Переверните держатель крышки и нарисуйте круг на крышке гидрофобной ручкой. Добавьте средний рост Шелтона в круг, нарисованный гидрофобным маркером, и перенесите изолированный бластер в камеру визуализации внутри круга. Теперь, обойтись небольшой объем химически функционализированных бусин на крышку с помощью ручной капилляр с большим отверстием.
Контроли положение бисера, дуя в нарисованный вручную капилляр, пока бисер не прикрепится к изолированному бластеру. Намонтировать крышку, чтобы избежать испарения среды и выполнять живые изображения с помощью перевернутого микроскопа. В этом исследовании флуоресцентный сигнал от шарика, обработанного 0,005 микрограммами на миллилитровый родамин Red-X Succinimidyl Ester для трансгенного штамма, выражаюго GFP miosin-2 и M-cherihistone, был слишком слабым.
С другой стороны, флуоресцентный сигнал от бисера, обработанного пятью микрограммами на миллилитровый родамин Red-X Succinimidyl Ester, был слишком сильным. Концентрация родамина Red-X Succinimidyl Ester на уровне 0,5 микрограмма на милли-литр была оптимальной для этого конкретного трансгенного штамма. Во время живого изображения была идентифицирована плоскость, где две центросомы были вертикально выровнены.

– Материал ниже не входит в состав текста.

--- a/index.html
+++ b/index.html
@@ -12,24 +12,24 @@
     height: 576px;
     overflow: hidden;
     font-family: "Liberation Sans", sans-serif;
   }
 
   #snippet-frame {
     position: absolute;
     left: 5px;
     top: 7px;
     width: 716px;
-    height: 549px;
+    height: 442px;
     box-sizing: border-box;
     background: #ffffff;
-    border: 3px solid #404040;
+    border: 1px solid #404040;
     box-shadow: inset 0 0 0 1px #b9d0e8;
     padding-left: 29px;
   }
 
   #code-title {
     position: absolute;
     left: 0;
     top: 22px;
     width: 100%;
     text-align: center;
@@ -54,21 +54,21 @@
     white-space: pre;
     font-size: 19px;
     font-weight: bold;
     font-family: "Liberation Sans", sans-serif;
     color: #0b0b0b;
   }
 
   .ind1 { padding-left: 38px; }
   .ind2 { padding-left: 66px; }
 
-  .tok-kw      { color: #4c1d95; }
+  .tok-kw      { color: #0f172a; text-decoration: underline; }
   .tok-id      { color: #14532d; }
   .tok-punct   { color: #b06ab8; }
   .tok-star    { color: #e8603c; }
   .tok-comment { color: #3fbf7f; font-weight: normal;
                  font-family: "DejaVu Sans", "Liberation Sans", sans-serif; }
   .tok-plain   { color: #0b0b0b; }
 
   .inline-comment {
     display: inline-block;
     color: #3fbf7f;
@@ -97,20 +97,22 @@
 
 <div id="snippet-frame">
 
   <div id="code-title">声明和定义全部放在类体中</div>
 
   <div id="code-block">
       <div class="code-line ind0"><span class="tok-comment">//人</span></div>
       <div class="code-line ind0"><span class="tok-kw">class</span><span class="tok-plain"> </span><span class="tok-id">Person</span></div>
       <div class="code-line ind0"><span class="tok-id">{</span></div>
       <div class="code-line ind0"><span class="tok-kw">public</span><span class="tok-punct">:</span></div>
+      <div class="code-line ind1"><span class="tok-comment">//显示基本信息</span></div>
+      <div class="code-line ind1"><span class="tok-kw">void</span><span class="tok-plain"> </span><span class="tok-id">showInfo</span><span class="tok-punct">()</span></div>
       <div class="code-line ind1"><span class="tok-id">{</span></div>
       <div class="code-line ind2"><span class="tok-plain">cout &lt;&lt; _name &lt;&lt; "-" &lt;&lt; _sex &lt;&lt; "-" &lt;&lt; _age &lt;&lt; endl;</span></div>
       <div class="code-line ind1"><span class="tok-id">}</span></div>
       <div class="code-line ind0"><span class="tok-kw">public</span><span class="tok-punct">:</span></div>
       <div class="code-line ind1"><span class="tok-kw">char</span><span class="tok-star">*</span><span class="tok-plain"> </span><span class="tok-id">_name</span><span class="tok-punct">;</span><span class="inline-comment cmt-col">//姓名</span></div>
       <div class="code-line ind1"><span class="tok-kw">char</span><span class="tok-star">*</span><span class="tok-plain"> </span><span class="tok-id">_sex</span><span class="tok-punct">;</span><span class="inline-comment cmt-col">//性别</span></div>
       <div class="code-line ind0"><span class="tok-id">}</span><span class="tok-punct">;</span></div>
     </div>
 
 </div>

Самолет с плюс-минус 90 градусов угол этого самолета шпиндель плоскости. Угол ориентации шпинделя относительно контактного интерфейса клетки/бисера после цитокинесиса показывает, что обе клетки дочери были прикреплены к бисеру в линии, которая проходит оба контактных прицела, была использована в качестве контактной ориентации. Нужно узнать, как эмбрионы и яичная скорлупа реагируют на определенные внешние силы, применяемые рот пиппет.

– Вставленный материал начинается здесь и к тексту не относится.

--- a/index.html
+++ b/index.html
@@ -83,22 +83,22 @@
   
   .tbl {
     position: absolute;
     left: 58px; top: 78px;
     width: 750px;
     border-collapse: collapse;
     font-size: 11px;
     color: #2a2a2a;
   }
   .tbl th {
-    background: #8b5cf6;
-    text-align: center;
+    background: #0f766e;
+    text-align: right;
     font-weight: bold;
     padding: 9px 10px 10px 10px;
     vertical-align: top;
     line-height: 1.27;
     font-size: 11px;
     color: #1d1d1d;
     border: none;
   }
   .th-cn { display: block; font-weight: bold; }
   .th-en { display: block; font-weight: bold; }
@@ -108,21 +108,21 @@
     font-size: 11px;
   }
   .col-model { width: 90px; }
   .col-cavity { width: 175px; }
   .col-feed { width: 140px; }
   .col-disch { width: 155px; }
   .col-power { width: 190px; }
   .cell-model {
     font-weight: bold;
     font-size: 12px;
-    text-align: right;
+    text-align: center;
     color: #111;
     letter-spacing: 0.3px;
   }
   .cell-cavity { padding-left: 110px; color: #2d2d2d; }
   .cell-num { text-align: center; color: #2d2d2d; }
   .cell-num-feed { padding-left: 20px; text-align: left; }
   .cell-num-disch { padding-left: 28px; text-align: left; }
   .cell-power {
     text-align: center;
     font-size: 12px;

Теоретически любой клеточный ответ можно изучать, например, спецификацию сульфата можно изучать путем культивирования клеток и контакта с клейкими бусинами в более длительные сроки. Этот метод был использован для понимания механизма ориентации деления клеток, зависящих от контакта. Фильтр PTF был использован для предотвращения вдыхания паров гипохлоритового раствора через рот пиппет.